[Data under study]

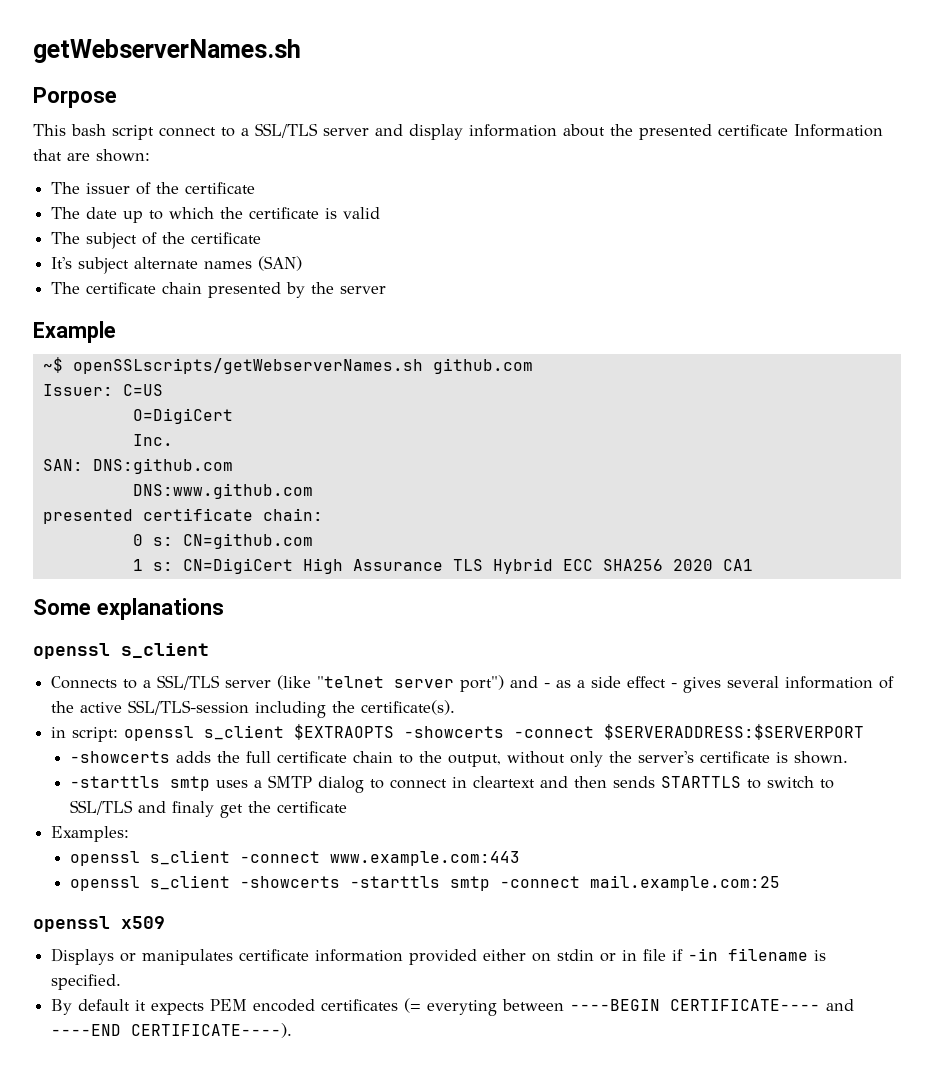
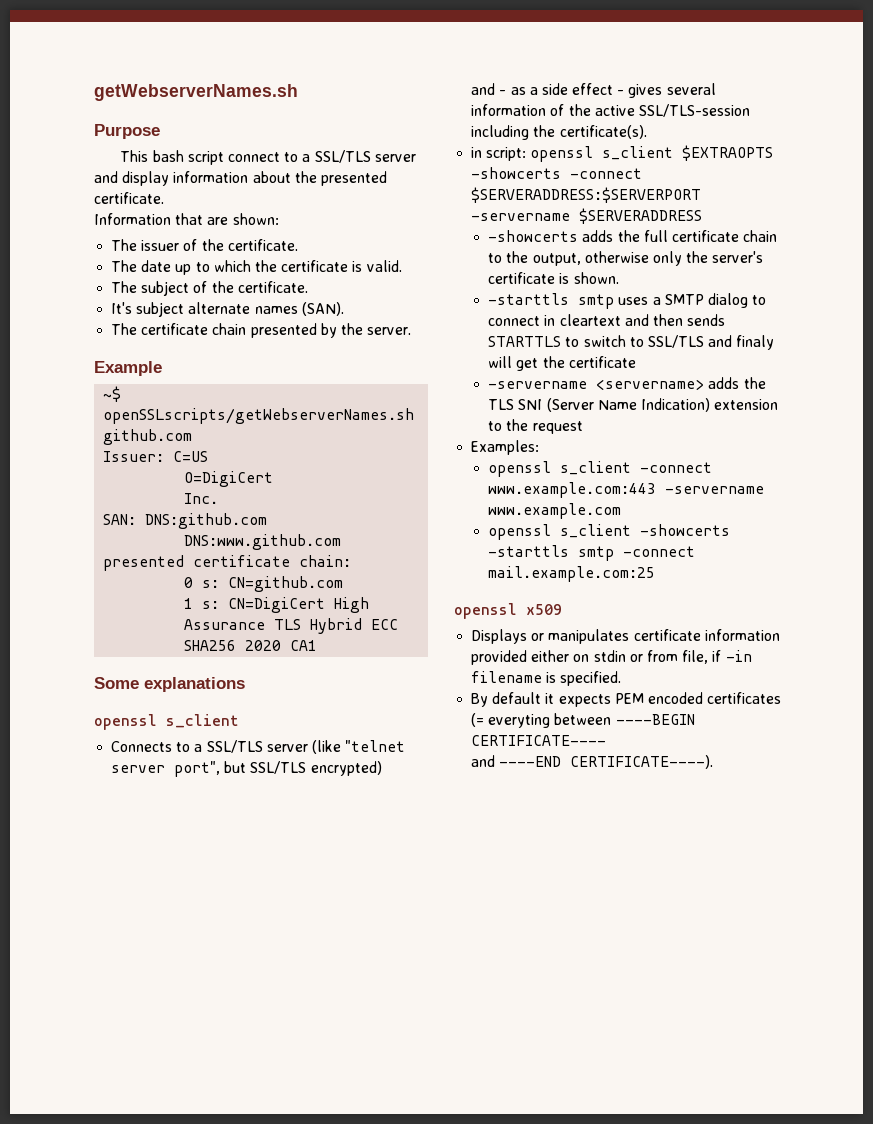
[33,87,117,108] Porpose -> [94,124,160,139] Purpose
[718,124,788,136] certificate -> [94,192,164,204] certificate. //
[185,182,256,194] certificate -> [227,239,298,251] certificate.
[343,207,381,219] valid -> [366,260,402,272] valid.
[191,232,262,244] certificate -> [237,281,308,293] certificate.
[258,256,303,271] (SAN) -> [301,302,344,316] (SAN).
[340,286,387,294] server -> [367,327,412,335] server.
[460,675,505,692] port") -> [174,761,382,777] port", but SSL/TLS encrypted) //
(865, 732) none -> [471,208,703,224] -servername $SERVERADDRESS
[507,751,566,764] without -> [584,251,649,263] otherwise
(215, 809) none -> [488,356,513,368] will
(348, 807) none -> [488,377,766,390] [488,398,779,412] [488,419,583,434] // -servername <servername> adds the TLS SNI (Server Name Indication) extension to the request
(521, 858) none -> [665,486,765,494] [488,503,622,519] -servername www.example.com
[622,949,667,961] in file -> [646,650,709,664] from file,
(821, 1005) none -> (607, 740) //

[/Data under study]

Prompt:
The result should be every line of the data, reproduced exactly, with the images removed.

Answer below:
[33,87,117,108] Porpose -> [94,124,160,139] Purpose
[718,124,788,136] certificate -> [94,192,164,204] certificate. //
[185,182,256,194] certificate -> [227,239,298,251] certificate.
[343,207,381,219] valid -> [366,260,402,272] valid.
[191,232,262,244] certificate -> [237,281,308,293] certificate.
[258,256,303,271] (SAN) -> [301,302,344,316] (SAN).
[340,286,387,294] server -> [367,327,412,335] server.
[460,675,505,692] port") -> [174,761,382,777] port", but SSL/TLS encrypted) //
(865, 732) none -> [471,208,703,224] -servername $SERVERADDRESS
[507,751,566,764] without -> [584,251,649,263] otherwise
(215, 809) none -> [488,356,513,368] will
(348, 807) none -> [488,377,766,390] [488,398,779,412] [488,419,583,434] // -servername <servername> adds the TLS SNI (Server Name Indication) extension to the request
(521, 858) none -> [665,486,765,494] [488,503,622,519] -servername www.example.com
[622,949,667,961] in file -> [646,650,709,664] from file,
(821, 1005) none -> (607, 740) //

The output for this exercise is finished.